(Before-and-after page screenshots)
┄┄┄┄┄┄

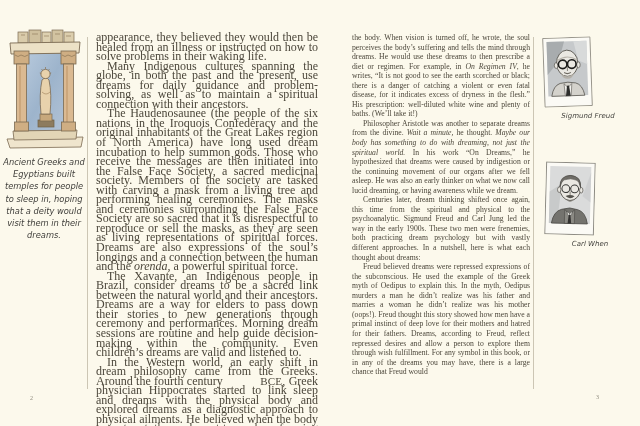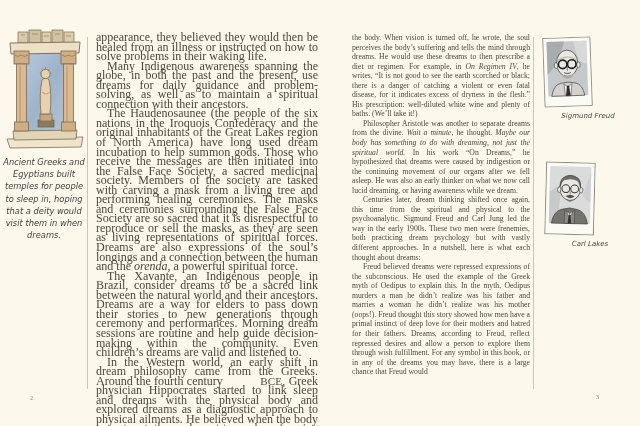--- a/index.html
+++ b/index.html
@@ -114,7 +114,7 @@
 
   <div class="textcol" id="left-col">
       <p class="para"><span>appearance, they believed they would then be healed from an illness or instructed on how to solve problems in their waking life.</span></p>
-      <p class="para ind"><span>Many Indigenous awareness spanning the globe, in both the past and the present, use dreams for daily guidance and problem-solving, as well as to maintain a spiritual connection with their ancestors.</span></p>
+      <p class="para ind"><span>Many Indigenous cultures spanning the globe, in both the past and the present, use dreams for daily guidance and problem-solving, as well as to maintain a spiritual connection with their ancestors.</span></p>
       <p class="para ind"><span>The Haudenosaunee (the people of the six nations in the Iroquois Confederacy and the original inhabitants of the Great Lakes region of North America) have long used dream incubation to help summon gods. Those who receive the messages are then initiated into the False Face Society, a sacred medicinal society. Members of the society are tasked with carving a mask from a living tree and performing healing ceremonies. The masks and ceremonies surrounding the False Face Society are so sacred that it is disrespectful to reproduce or sell the masks, as they are seen as living representations of spiritual forces. Dreams are also expressions of the soul’s longings and a connection between the human and the </span><span class="it">orenda</span><span>, a powerful spiritual force.</span></p>
       <p class="para ind"><span>The Xavante, an Indigenous people in Brazil, consider dreams to be a sacred link between the natural world and their ancestors. Dreams are a way for elders to pass down their stories to new generations through ceremony and performances. Morning dream sessions are routine and help guide decision-making within the community. Even children’s dreams are valid and listened to.</span></p>
       <p class="para ind"><span>In the Western world, an early shift in dream philosophy came from the Greeks. Around the fourth century </span><span class="sc">BCE</span><span>, Greek physician Hippocrates started to link sleep and dreams with the physical body and explored dreams as a diagnostic approach to physical ailments. He believed when the body was at rest, the soul went to work performing all of the functions of</span></p>

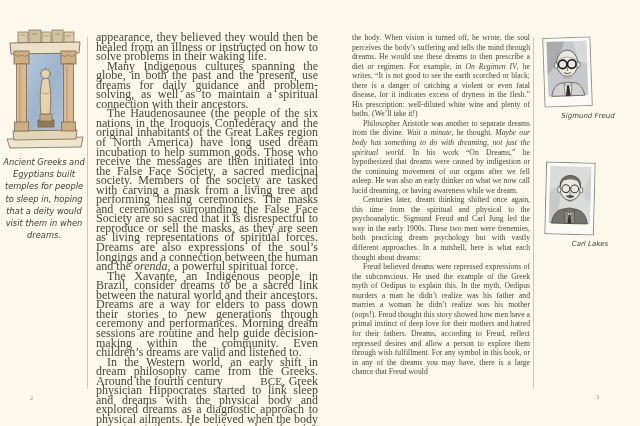--- a/index.html
+++ b/index.html
@@ -108,7 +108,7 @@
     </g>
   </svg>
 
-  <div class="caption">Ancient Greeks and Egyptians built temples for people to sleep in, hoping that a deity would visit them in when dreams.</div>
+  <div class="caption">Ancient Greeks and Egyptians built temples for people to sleep in, hoping that a deity would visit them in their dreams.</div>
 
   <div class="rule" id="rule-left"></div>
 

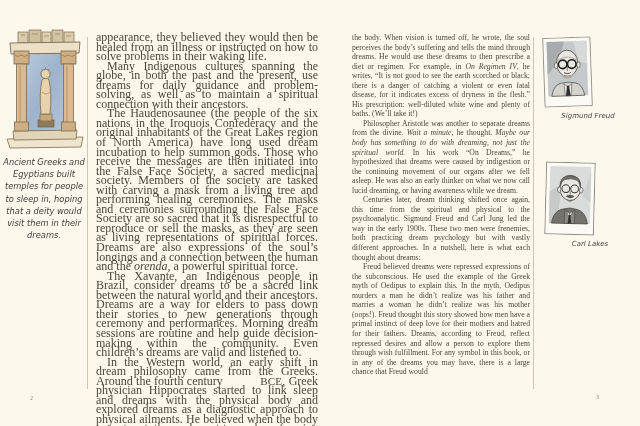--- a/index.html
+++ b/index.html
@@ -183,7 +183,7 @@
     <line x1="25" y1="29.5" x2="25" y2="33" stroke="#6e6a62" stroke-width="0.8"></line>
     <path d="M22.5,38.5 q2.5,1.6 5,0" fill="none" stroke="#6e6a62" stroke-width="0.8"></path>
   </svg>
-  <div class="fig-label" id="label-jung">Carl Lakes</div>
+  <div class="fig-label" id="label-jung">Carl When</div>
 
   <div class="pagenum" id="pagenum-right">3</div>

┄┄┄┄┄┄

* Aim of the exercise
For every line above that includes the word "stroke", return the line.

* Answer area
     <line x1="25" y1="29.5" x2="25" y2="33" stroke="#6e6a62" stroke-width="0.8"></line>
     <path d="M22.5,38.5 q2.5,1.6 5,0" fill="none" stroke="#6e6a62" stroke-width="0.8"></path>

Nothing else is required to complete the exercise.